Post-scriptum : Violence

Beaucoup a été dit sur les violences qui ont accompagné le match Wydad-Raja qui s’est déroulé dernièrement. Beaucoup et parfois n’importe quoi comme -par exemple- lorsque l’on a accusé la police d’avoir «laisser faire». Car il me semble que dans la plupart des commentaires, on a oublié l’essentiel : le contexte, l’environnement. Il ne s’agit certainement pas de trouver d’excuses mais bel et bien de replacer les choses dans leur ensemble. Ce match n’est pas un acte ponctuel, ce n’est pas une verrue sur le visage qu’on peut faire disparaître d’un coup de bistouri : ces violences ne sont pas «venues de nulle part». N’y aurait-il donc aucune agression en dehors de ces matches, ni de violence, ni d’agressivité, ni de dégradations de biens publics, ni de vandalisme… ???
Bien sûr que le violence est plus «visible», plus médiatique, en ces occasions, mais ne nous y trompons pas, elle devient courante et si nous n’agissons pas, elle deviendra banale !

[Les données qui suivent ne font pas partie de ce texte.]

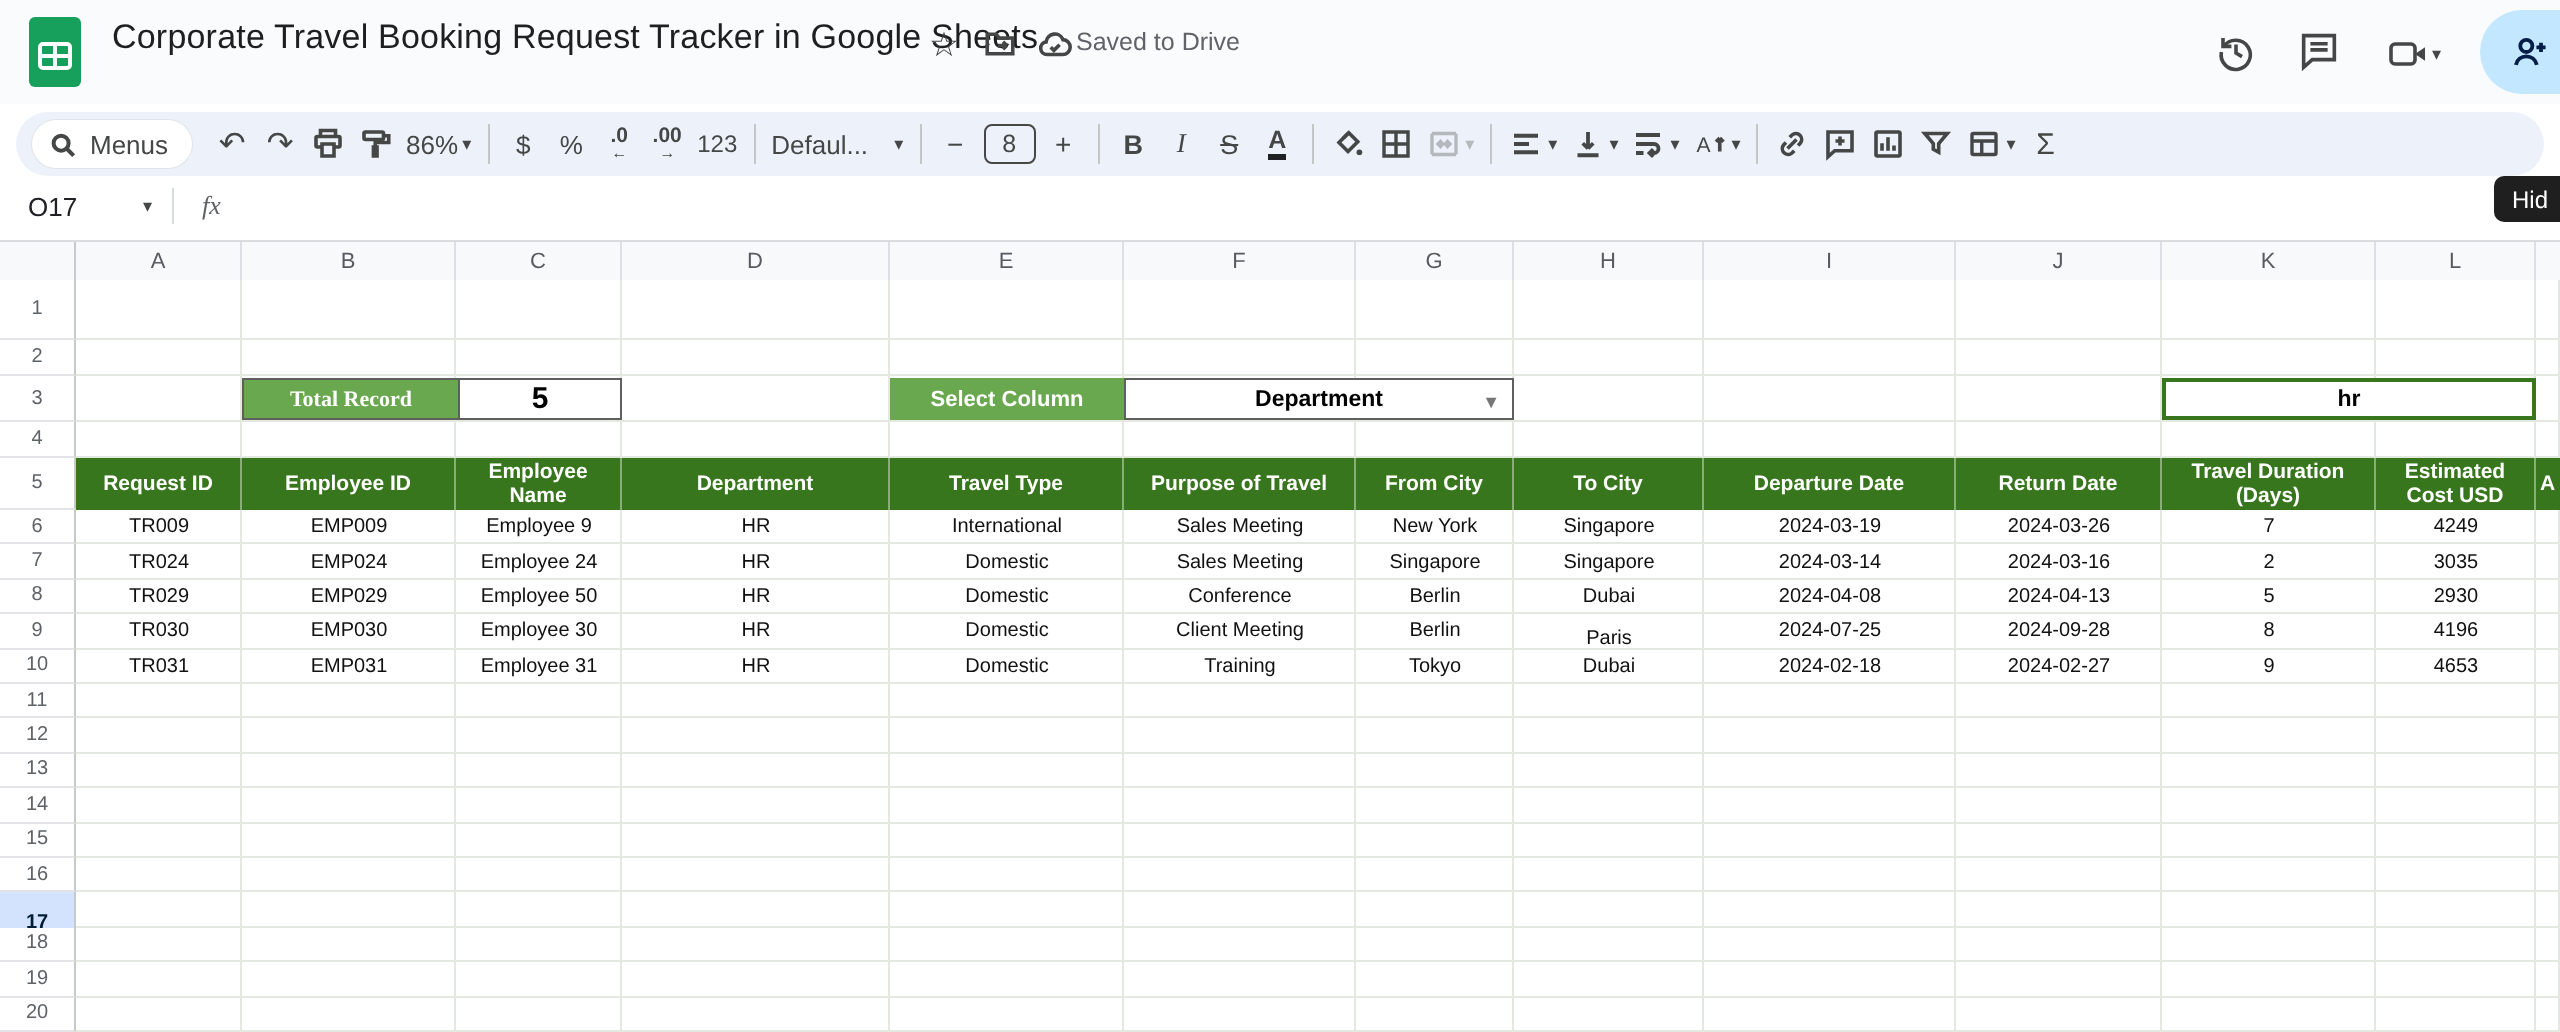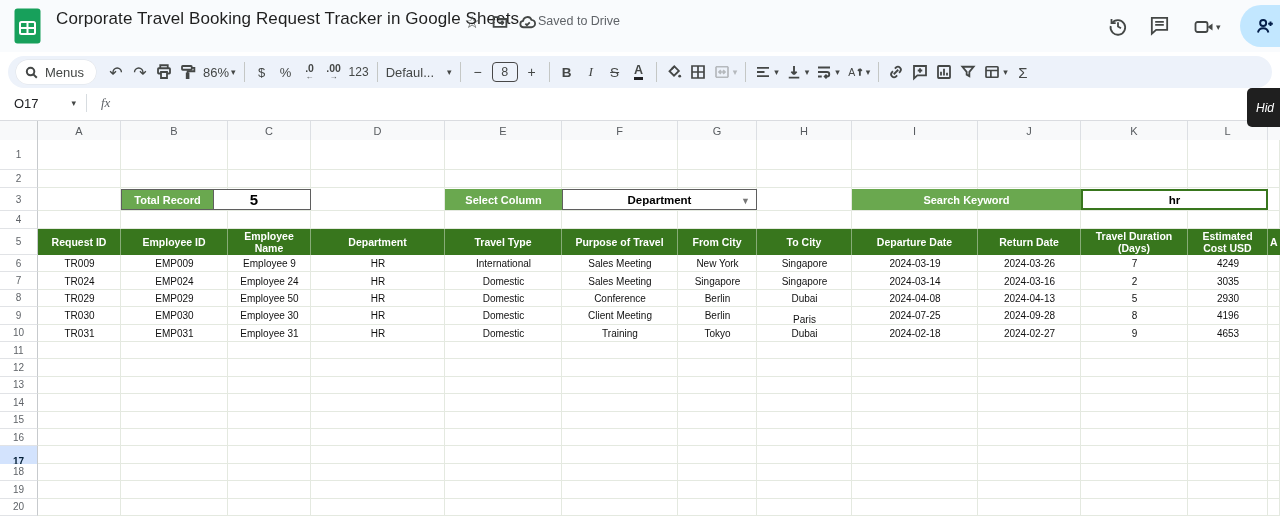"Hid" #tooltip { font-style: italic -> none; height: 39px -> 23px }
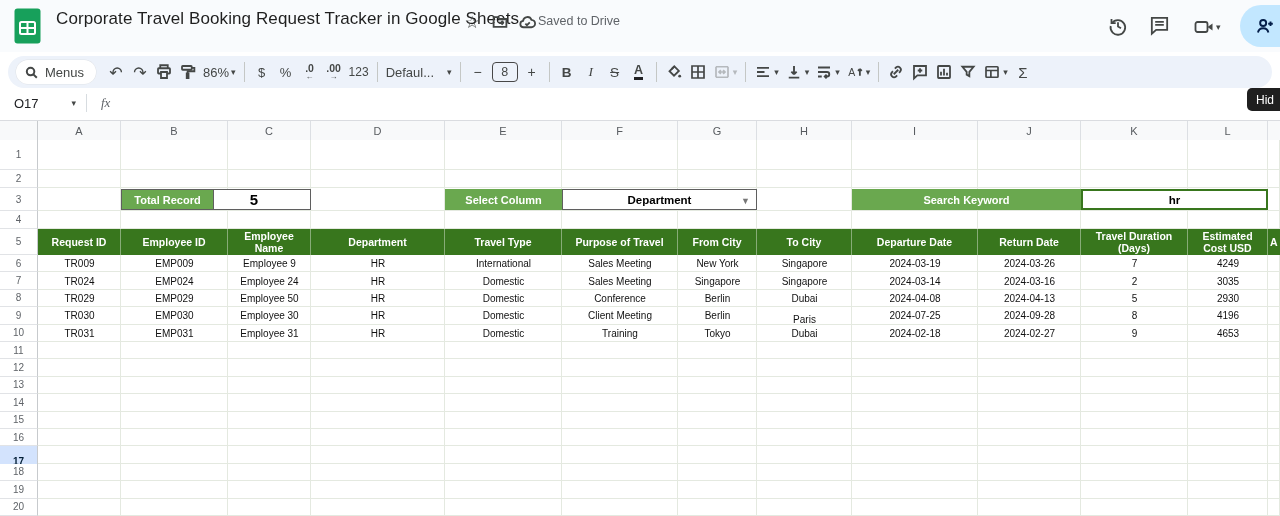"Total Record" #total-label { font-family: none -> Liberation Serif, serif; width: 91px -> 107px }
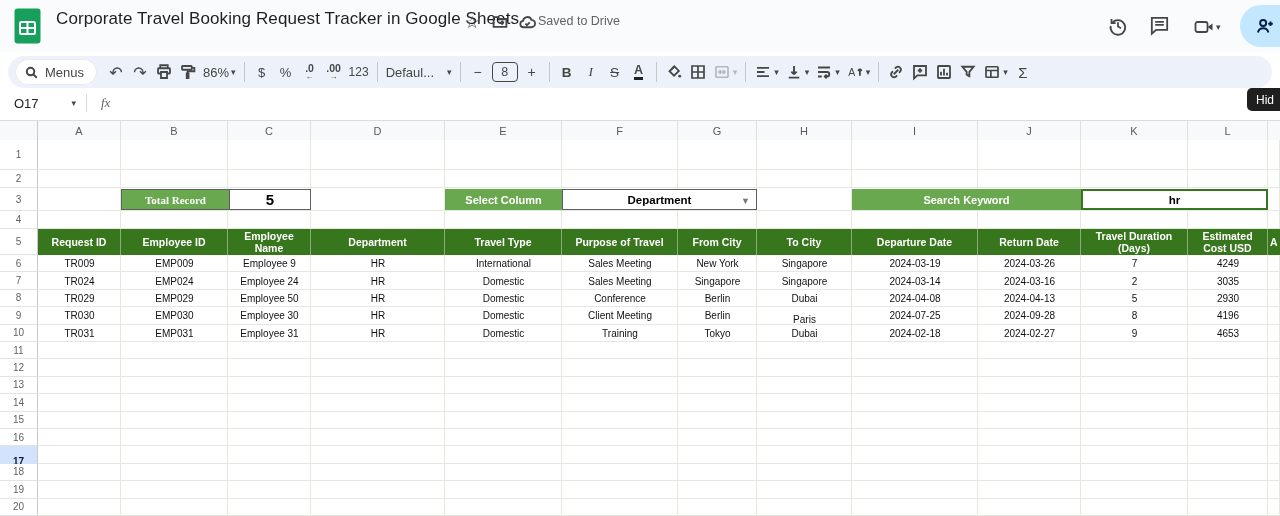"Search Keyword" div.ctl-label { html: <div>Search Keyword</div> -> none }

Bien sûr que la répression est nécessaire, mais elle doit s’accompagner, ou plutôt elle doit être précédée par la prévention. Et c’est bien là, que nous sommes pris de court car cette prévention est quasi inexistante, et il est évident (et croyez en mon expérience, ce n’est en rien spécifique au Maroc) que la vie urbaine, que la mal-vie des périphéries, que le béton et le bitume sont «criminogènes». Ce mode de vie engendre la violence, comme si -en grossissant le trait- nous fabriquions nous-mêmes, nous plantions nous-mêmes nos graines de violence. Ces jeunes sont coupables, c’est  clair, mais nous -nous tous- nous sommes responsables. Ce n’est pas la pauvreté qui entraîne la violence mais bel et bien le manque de repères, le manque d’éducation, l’absence d’infrastructures, la démission des adultes, la ghettoïsation des esprits… l’abandon moral… dans lequel évoluent ces gosses. El là encore, ne nous trompons pas, c’est d’une minorité qu’il sagit !
Clubs sportifs, associations de supporters ont leur part de responsabilité, mais les parents, les enseignants, les élus, les médias (et oui!), bref tous ceux qui sont chargés de transmettre une éducation, un savoir, une autorité, un message… seraient-ils dispensés de leur part de responsabilité ?
Ce phénomène de société : jeunesse-violence-quartiers-éducation est un thème central de nos préoccupations actuelles et futures, il ne peut être résumé à un match, et mérite d’être pris à bras- le-corps. Pas en laissant les jeunes et la police dans un douleureux face-à-face, mais au contraire en réunissant tous les acteurs concernés -sur le terrain- pour se concerter et trouver des solutions; sur le plan national bien sûr mais aussi régional. Interdire le public lors des matches constitue bien sûr une réponse mais est-ce la seule et est-ce la mieux adaptée ? N’est-ce pas quelque part casser le thermomètre plutôt que de s’attaquer réellement à la fièvre et à ses causes ? En tout cas, il y a urgence à agir et non pas en rejetant la faute sur l’Autre, mais en nous y mettant tous.